In the old days of luxury retail, clienteling often took the form of a black book filled with the highest value of clients’ names, addresses and phone numbers. Today, that black book is more likely to be an iPad.
The process through which high-end brands and retailers build personal relationships with customers has always been a staple of luxury. If a consumer is spending $10,000 on a coat, they expect a personalized experience on the sale. However, luxury brands have been slow to adopt some of the most helpful digital tools like mobile checkout and online style recommendations that can make clienteling in the modern retail landscape easier.
“Mobile checkout, inventory lookup, chatbots, these are all tied to clienteling because they power the service experience,” said Brian Long, CEO of Attentive. “The problem for a lot of those brands is consolidating all of those services into one platform. Big luxury brands are pretty slow-moving.”
Not all luxury brands are interested in change. Chanel still famously refuses to touch nearly anything related to online shopping let alone ambitious digital clienteling tools. On the retail side, Neiman Marcus dissolved its innovation lab earlier this year, which the lab’s founder Scott Emmons said was due to not putting enough resources towards digital.
But newer luxury entrants are trying. 11 Honore, fresh off a big $10 million funding round led by Greycroft Ventures and Nordstrom, is pouring the majority of its new cash into expanding its clienteling services. For CEO Patrick Herning, that will primarily be expressed by mobile where much of its digital selling today is done.
“The biggest priority for us right now is building out the client services side,” he said. “A lot goes into that: technology, inventory management, staffing and empowering the team to run a successful service. High touch clienteling is the priority, but we also need to ensure that we can serve the customer remotely just as well as in-store. That can be via text or a phone call, but it’s all about building the relationship.”
Luxury brands and retailers like Bloomingdale’s and Saks Fifth Avenue frequently use opt-in texting services to build relationships with customers. Salesfloor, which is used by Neiman Marcus and Saks Fifth Avenue, let customers receive direct text messages from sales associates, who can then recommend products and give style advice remotely.
“Clienteling is no longer only about the cash register,” said Ben Rodier, co-founder and chief client officer of Salesfloor. “It is about having a conversation with a customer. The luxury customer today is just like most customers: time-starved. They have other priorities, but still want a luxury experience. There are a lot of ways to do this, but the real challenge we’ve seen is convincing retailers to let their sales associates text people at home and post on social media.”
Because of this, luxury brands are often losing out to mass brands, who are providing better personalized experiences.

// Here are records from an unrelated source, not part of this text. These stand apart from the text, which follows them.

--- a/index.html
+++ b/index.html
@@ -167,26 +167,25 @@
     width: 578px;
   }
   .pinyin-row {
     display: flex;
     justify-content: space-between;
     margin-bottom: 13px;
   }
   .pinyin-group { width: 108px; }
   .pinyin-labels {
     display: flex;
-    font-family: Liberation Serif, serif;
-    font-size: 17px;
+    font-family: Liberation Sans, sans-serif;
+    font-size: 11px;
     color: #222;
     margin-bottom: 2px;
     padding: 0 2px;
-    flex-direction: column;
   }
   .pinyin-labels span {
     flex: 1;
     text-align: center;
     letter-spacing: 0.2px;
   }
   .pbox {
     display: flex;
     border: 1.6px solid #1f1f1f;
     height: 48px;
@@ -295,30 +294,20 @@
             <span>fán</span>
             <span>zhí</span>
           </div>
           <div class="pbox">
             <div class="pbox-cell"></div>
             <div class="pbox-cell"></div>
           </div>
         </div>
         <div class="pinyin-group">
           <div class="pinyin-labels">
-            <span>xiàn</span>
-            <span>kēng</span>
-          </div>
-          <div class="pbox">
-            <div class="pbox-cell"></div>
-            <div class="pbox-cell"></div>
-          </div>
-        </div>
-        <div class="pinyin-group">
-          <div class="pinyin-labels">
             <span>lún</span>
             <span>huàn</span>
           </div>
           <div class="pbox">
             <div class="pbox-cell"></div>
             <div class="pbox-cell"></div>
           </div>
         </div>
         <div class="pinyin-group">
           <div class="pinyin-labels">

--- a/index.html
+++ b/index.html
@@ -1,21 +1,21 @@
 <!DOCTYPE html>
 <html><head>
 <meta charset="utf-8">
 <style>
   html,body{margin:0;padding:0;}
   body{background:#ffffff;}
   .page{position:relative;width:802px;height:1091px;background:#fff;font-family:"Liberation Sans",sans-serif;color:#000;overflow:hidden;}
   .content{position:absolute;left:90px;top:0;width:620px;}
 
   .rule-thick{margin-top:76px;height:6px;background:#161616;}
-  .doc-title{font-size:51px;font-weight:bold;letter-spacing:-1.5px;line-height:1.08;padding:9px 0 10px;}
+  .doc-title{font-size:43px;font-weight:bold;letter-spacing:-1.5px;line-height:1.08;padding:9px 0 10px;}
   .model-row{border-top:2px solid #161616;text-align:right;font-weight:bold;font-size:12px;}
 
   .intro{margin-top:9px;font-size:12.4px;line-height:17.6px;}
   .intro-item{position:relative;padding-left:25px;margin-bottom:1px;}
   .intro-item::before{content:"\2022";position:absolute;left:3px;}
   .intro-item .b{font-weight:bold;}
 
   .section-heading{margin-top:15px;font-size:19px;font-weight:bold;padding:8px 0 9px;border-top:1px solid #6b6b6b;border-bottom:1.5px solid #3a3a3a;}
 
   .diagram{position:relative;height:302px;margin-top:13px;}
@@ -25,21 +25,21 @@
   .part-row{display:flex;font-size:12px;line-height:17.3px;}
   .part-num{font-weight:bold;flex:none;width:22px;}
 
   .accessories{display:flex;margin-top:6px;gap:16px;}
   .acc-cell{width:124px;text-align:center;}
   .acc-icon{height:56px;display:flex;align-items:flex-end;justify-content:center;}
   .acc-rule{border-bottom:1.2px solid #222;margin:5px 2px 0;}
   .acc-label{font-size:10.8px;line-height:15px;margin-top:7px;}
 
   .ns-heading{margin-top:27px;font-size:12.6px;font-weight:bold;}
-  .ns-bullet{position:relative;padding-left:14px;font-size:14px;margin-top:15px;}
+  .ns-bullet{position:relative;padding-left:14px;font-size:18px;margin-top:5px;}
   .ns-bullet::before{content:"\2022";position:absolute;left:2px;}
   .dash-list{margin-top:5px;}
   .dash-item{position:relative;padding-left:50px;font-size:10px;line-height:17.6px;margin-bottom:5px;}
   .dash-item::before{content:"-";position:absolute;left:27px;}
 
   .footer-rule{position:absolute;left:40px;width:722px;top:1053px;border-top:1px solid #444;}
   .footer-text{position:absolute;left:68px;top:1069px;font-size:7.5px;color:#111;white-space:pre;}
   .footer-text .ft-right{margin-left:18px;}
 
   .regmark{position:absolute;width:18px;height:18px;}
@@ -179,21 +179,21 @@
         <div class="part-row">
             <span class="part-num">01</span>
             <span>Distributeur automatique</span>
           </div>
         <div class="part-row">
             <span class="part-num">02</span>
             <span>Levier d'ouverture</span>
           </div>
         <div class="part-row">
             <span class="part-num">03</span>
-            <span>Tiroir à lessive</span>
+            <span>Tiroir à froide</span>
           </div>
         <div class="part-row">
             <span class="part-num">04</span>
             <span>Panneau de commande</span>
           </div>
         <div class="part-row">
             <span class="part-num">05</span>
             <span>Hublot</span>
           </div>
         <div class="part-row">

A report last month from NewStore that looked at various companies’ digital clienteling and omnichannel experiences found that brands like Nike and Athleta often performed better than luxury brands. Louis Vuitton and Moncler were among the only luxury brands represented in this list. Notably, both have invested significantly in clienteling as of late: Louis Vuitton opened a WeChat client service in China last year and Moncler began using RFID technology to track customers and inventory movement in-store.
Mid-tier brands like Uniqlo have frequently outpaced their higher-priced competitors, too Last week, Uniqlo launched an in-depth style recommendation app designed with Google’s image analysis technology. The app, StyleHint, lets customers upload images of clothing and outfits they like, and then the app offers personalized suggestions for similar or related pieces.
We wanted to create a digital platform that allowed customers to experience our product in a personal way,” said Takafumi Yamaguchi, vp of U.S. digital commerce at Uniqlo. “The app helps edit our offering for our customer based on the image they choose to share, it will be an added level of convenience.”
In 2017, Michael Kors began limiting distribution to other retailers and opted out of participating in couponing and discounts, which CEO John D. Idol said was an effort to protect brand image and project a more high luxury aura. It’s important that luxury brands not cheapen their identity so they can stay competitive. However, if they offer an expensive product with a less impressive customer experience, they risk losing out.